ACTION ITEM -> Which lines in the data contain the word "alone"? Please copy each of them.

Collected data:

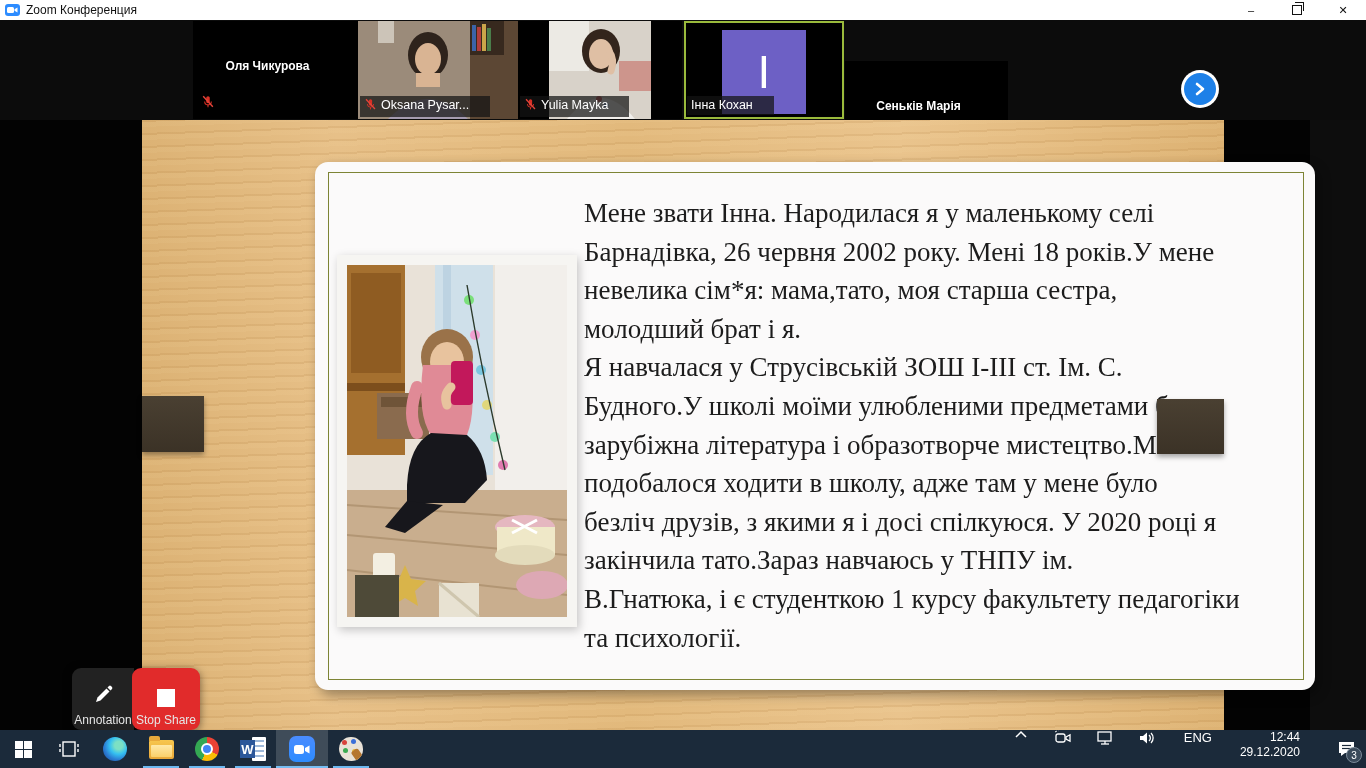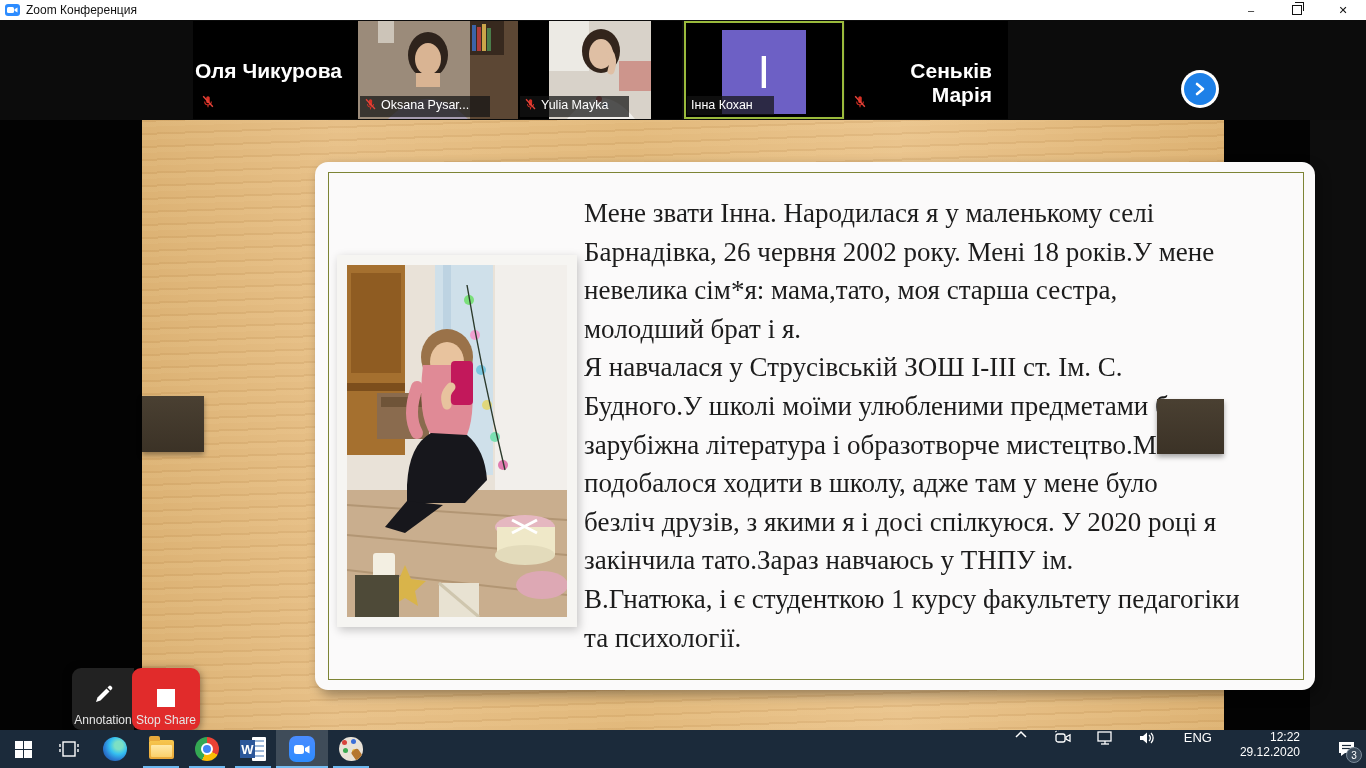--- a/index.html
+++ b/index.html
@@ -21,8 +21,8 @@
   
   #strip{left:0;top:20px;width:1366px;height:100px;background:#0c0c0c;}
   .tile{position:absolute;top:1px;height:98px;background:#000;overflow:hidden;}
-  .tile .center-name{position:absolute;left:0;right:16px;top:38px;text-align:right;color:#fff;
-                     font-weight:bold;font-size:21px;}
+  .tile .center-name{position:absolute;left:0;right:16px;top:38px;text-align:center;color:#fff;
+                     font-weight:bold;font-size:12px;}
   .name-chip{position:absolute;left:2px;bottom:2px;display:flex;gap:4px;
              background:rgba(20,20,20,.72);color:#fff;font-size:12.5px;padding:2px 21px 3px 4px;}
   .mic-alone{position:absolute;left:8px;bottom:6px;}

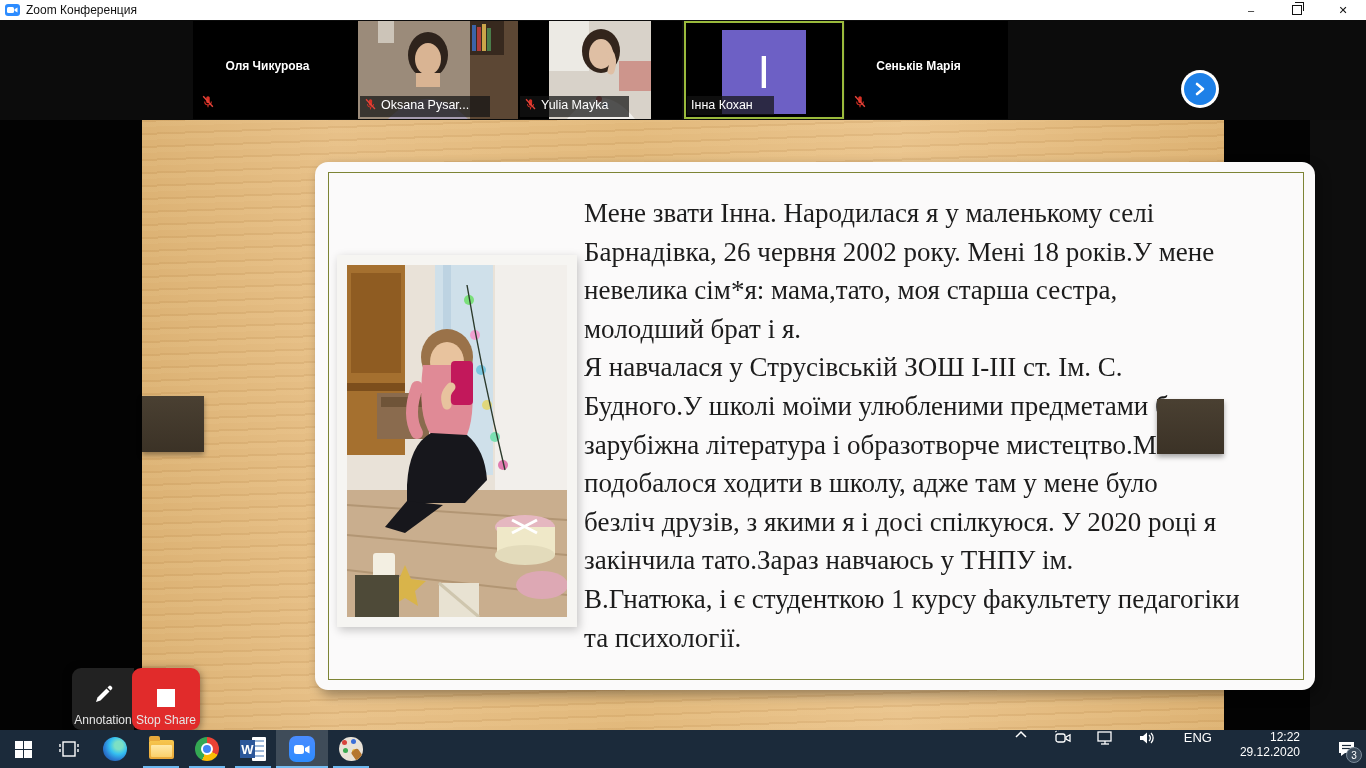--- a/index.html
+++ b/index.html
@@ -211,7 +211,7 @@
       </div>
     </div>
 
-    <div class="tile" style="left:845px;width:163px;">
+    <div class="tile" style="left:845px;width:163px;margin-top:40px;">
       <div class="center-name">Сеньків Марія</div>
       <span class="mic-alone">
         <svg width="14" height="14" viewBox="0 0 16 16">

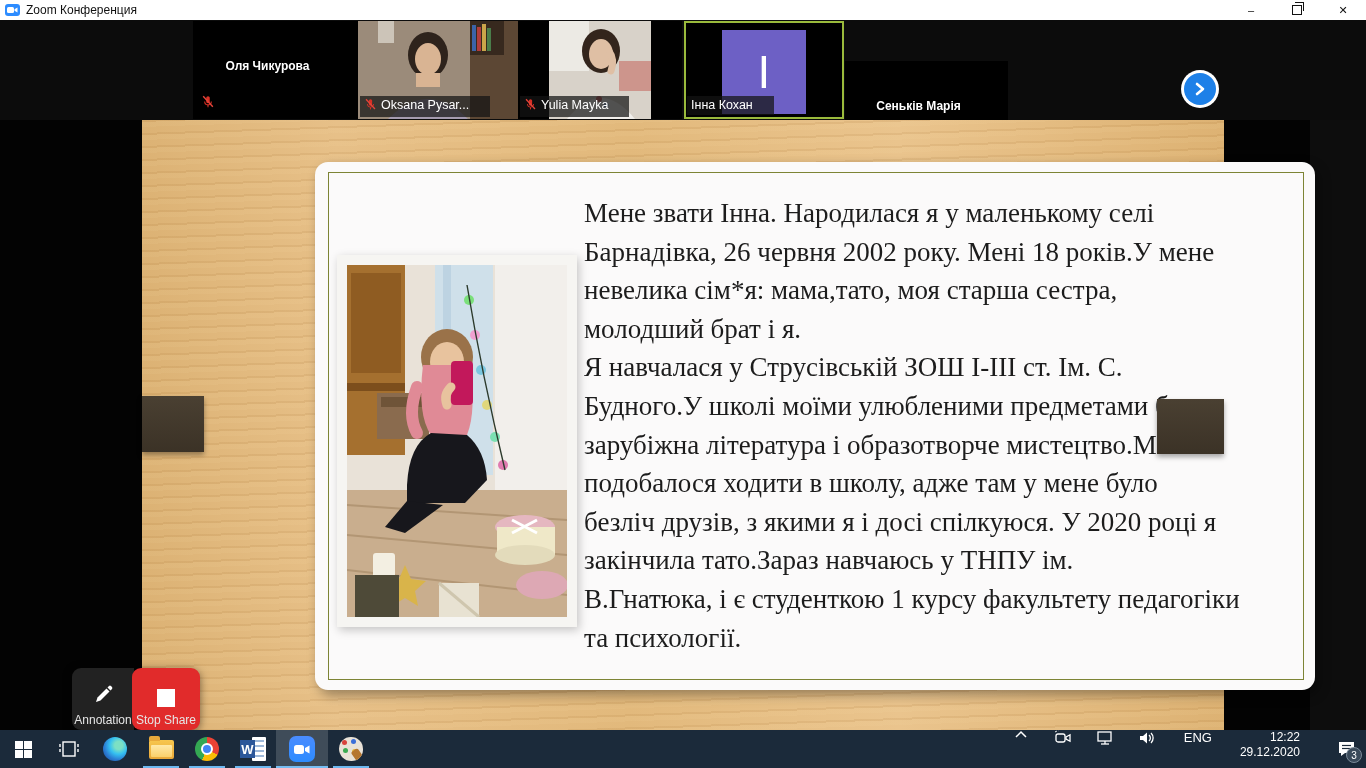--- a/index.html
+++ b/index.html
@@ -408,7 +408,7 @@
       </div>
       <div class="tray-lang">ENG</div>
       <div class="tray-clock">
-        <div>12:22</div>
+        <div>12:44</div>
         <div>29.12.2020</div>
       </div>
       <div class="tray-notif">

EXERCISE OUTPUT ->
   .mic-alone{position:absolute;left:8px;bottom:6px;}
       <span class="mic-alone">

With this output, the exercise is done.